* Task details
Below are several entries. Transcribe exactly those lines that fall from the one with "moved down: Самое читаемое" through the one with "- финансовой предсказуемости бизнеса", end lines included.

* Records supplied
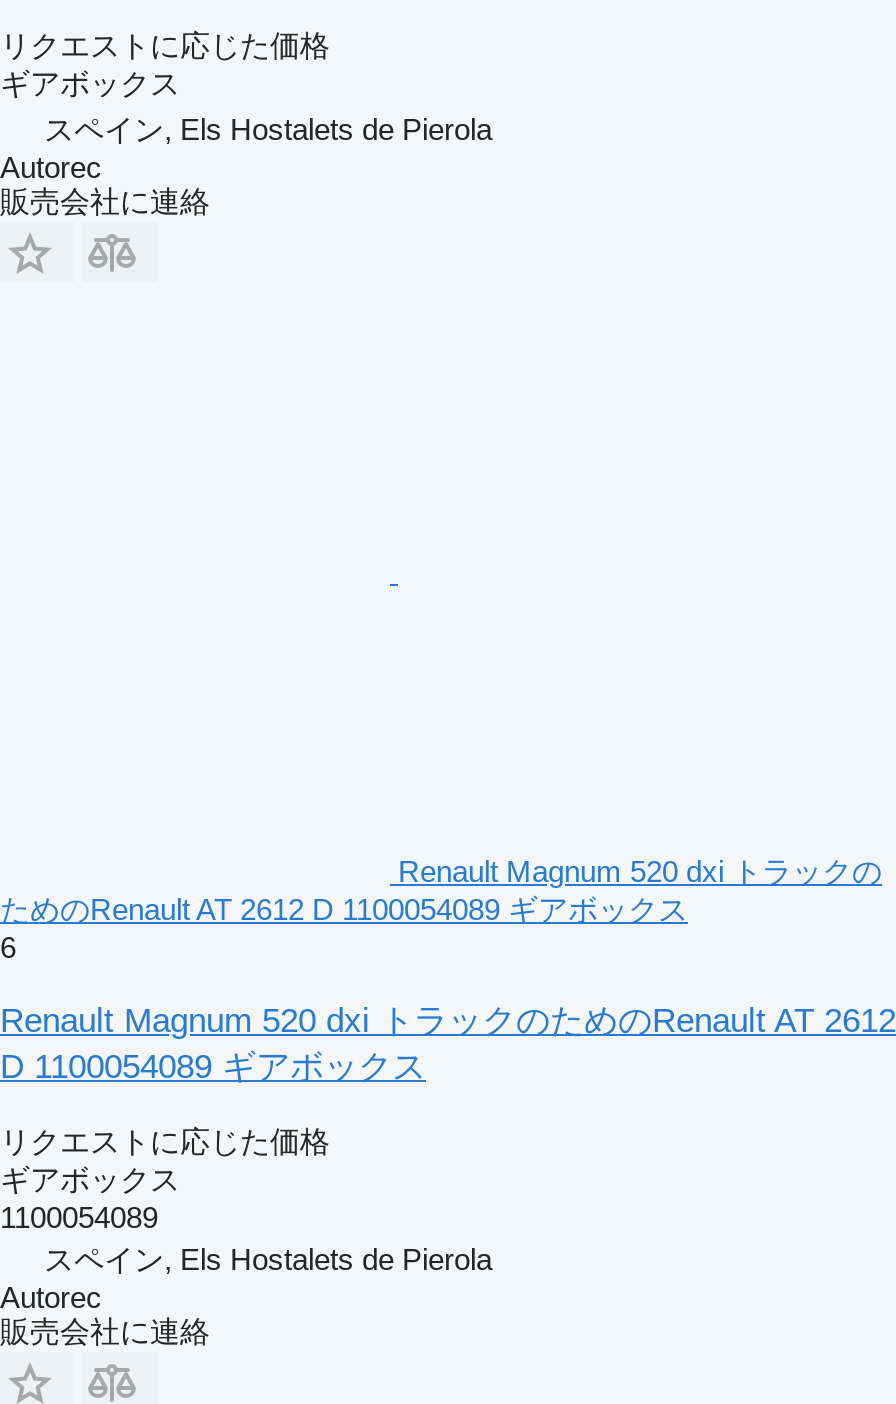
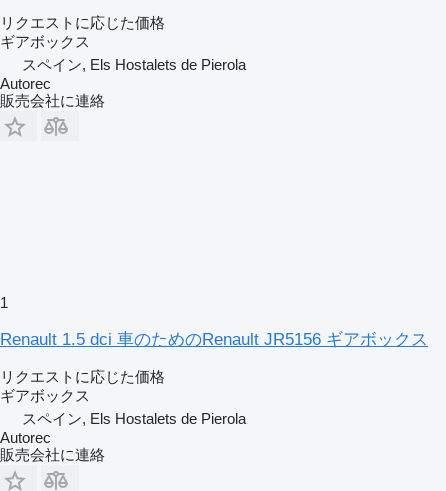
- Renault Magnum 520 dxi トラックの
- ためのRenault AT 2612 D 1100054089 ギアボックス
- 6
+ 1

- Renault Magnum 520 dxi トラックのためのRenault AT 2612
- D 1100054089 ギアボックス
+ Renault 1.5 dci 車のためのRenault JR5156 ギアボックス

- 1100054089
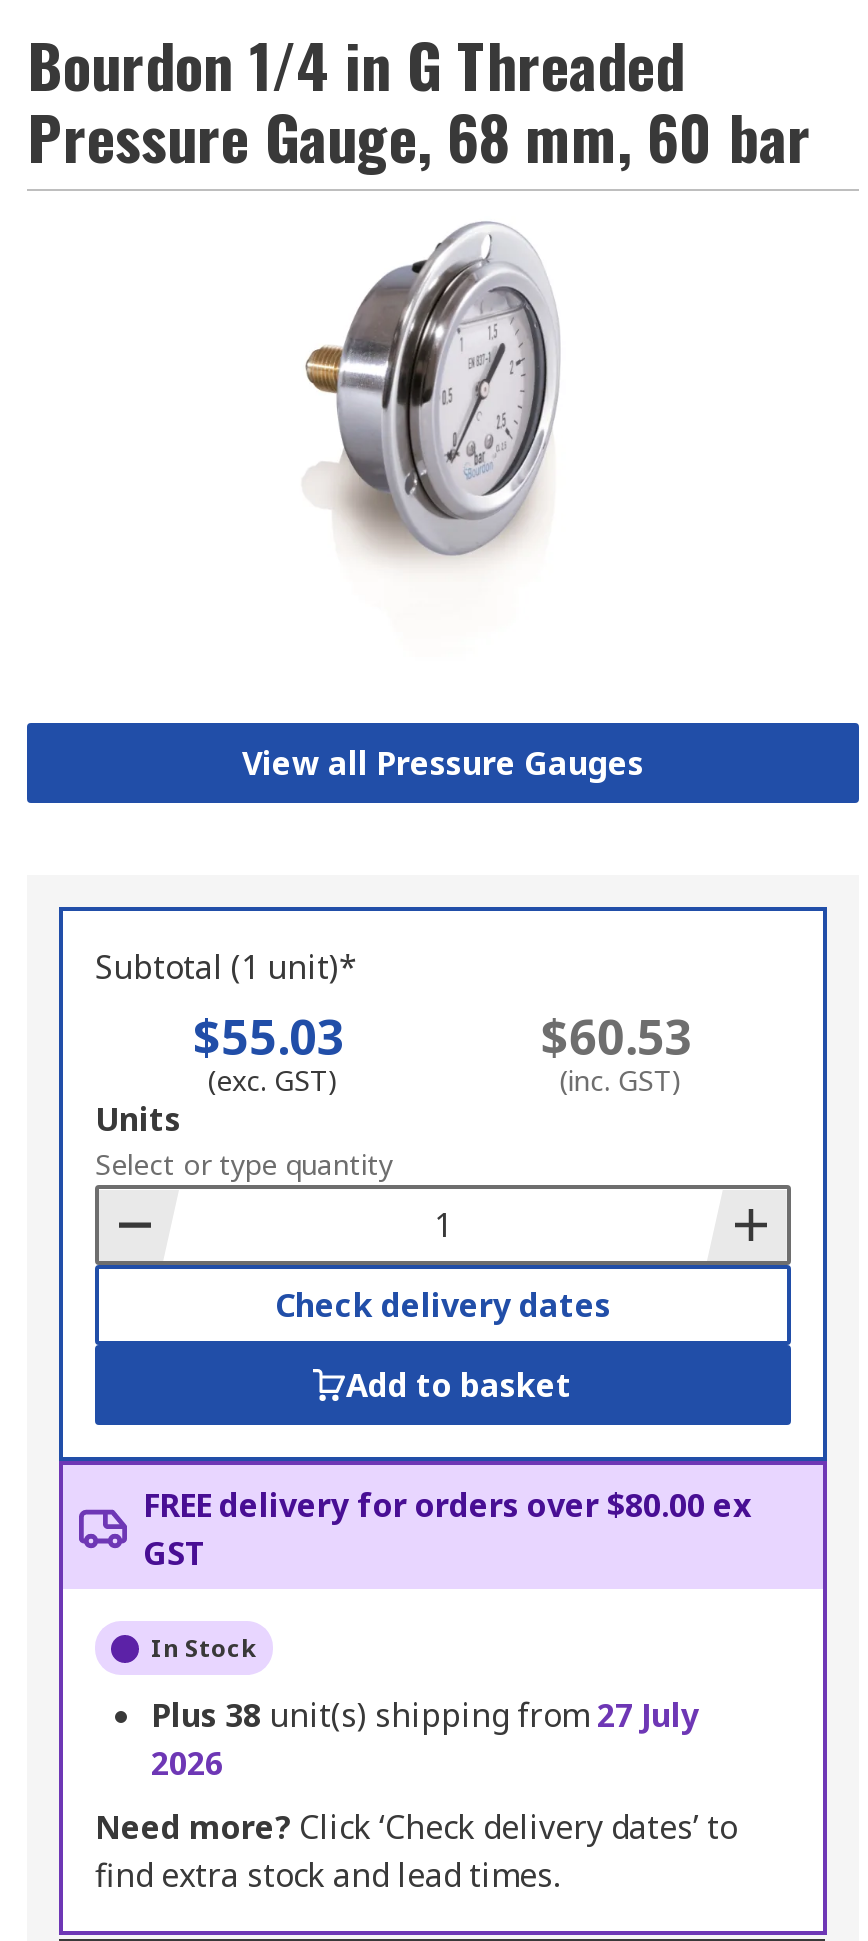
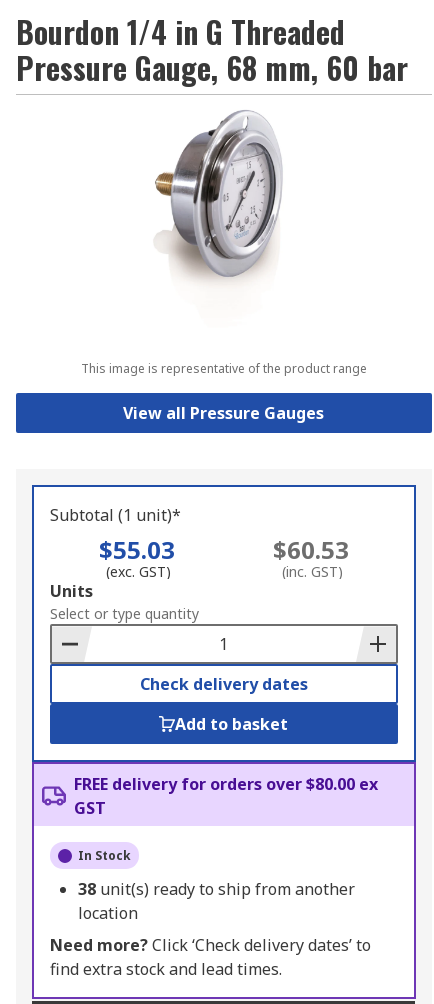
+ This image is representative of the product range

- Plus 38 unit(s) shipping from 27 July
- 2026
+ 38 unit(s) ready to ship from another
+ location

...

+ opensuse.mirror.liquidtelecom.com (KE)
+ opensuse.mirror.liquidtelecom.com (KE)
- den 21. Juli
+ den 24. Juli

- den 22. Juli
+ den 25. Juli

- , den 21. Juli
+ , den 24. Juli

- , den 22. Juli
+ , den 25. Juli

--

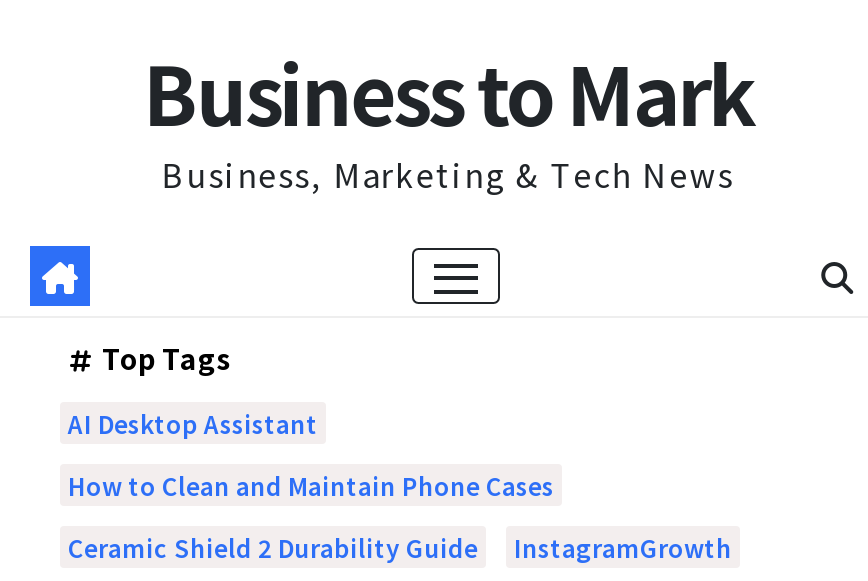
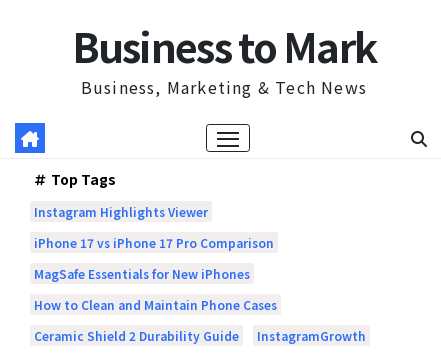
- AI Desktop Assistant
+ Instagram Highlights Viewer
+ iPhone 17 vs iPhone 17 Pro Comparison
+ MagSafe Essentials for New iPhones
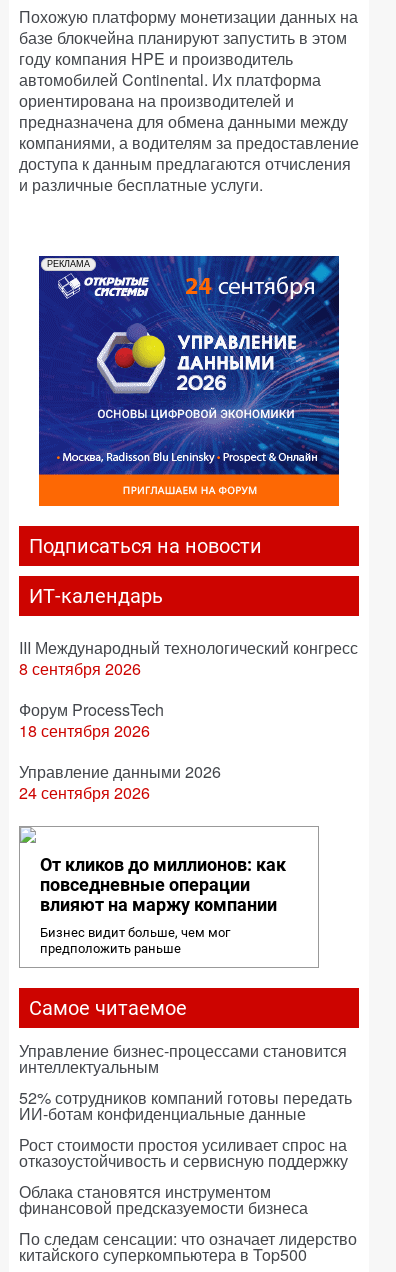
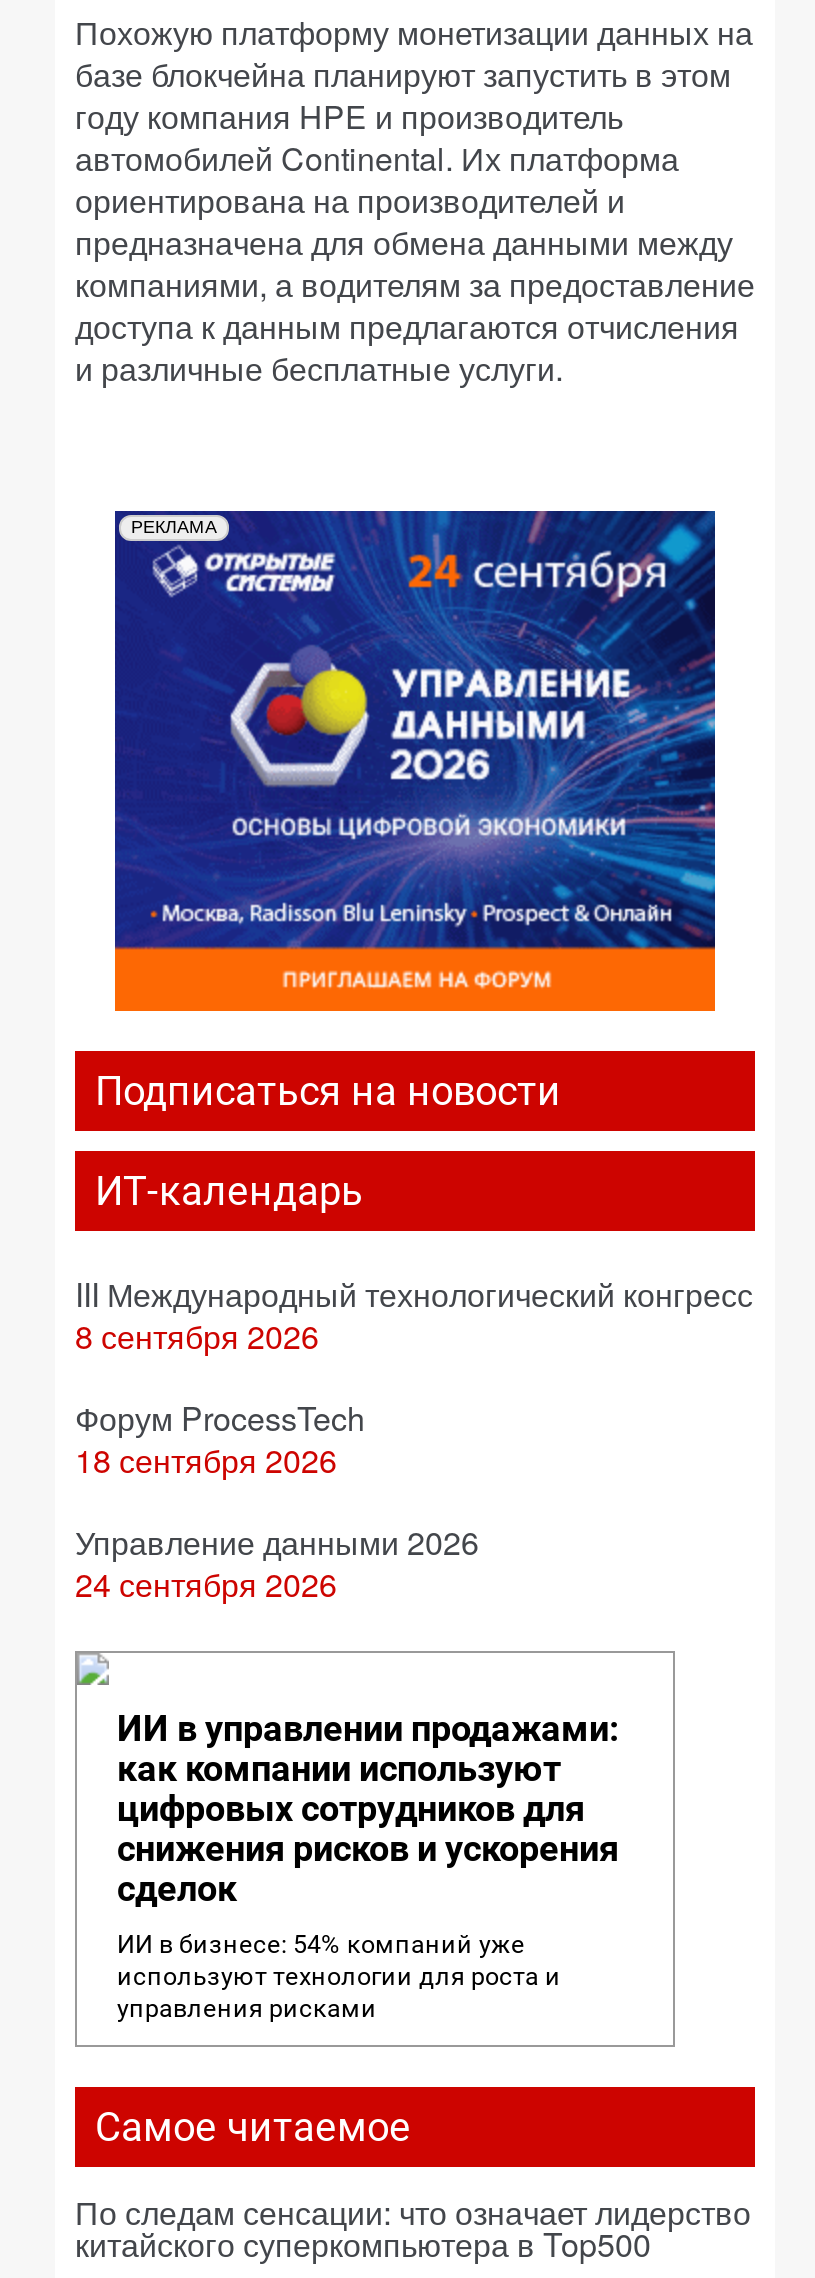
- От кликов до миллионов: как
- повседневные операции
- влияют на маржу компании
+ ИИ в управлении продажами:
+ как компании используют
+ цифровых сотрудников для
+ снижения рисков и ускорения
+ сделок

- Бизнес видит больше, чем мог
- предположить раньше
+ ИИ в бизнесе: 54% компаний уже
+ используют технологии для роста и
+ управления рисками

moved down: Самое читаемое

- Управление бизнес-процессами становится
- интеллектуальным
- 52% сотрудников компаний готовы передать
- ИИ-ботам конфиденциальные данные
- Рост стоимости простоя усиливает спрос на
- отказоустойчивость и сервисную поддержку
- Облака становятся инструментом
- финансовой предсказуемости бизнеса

* Response to the task
moved down: Самое читаемое

- Управление бизнес-процессами становится
- интеллектуальным
- 52% сотрудников компаний готовы передать
- ИИ-ботам конфиденциальные данные
- Рост стоимости простоя усиливает спрос на
- отказоустойчивость и сервисную поддержку
- Облака становятся инструментом
- финансовой предсказуемости бизнеса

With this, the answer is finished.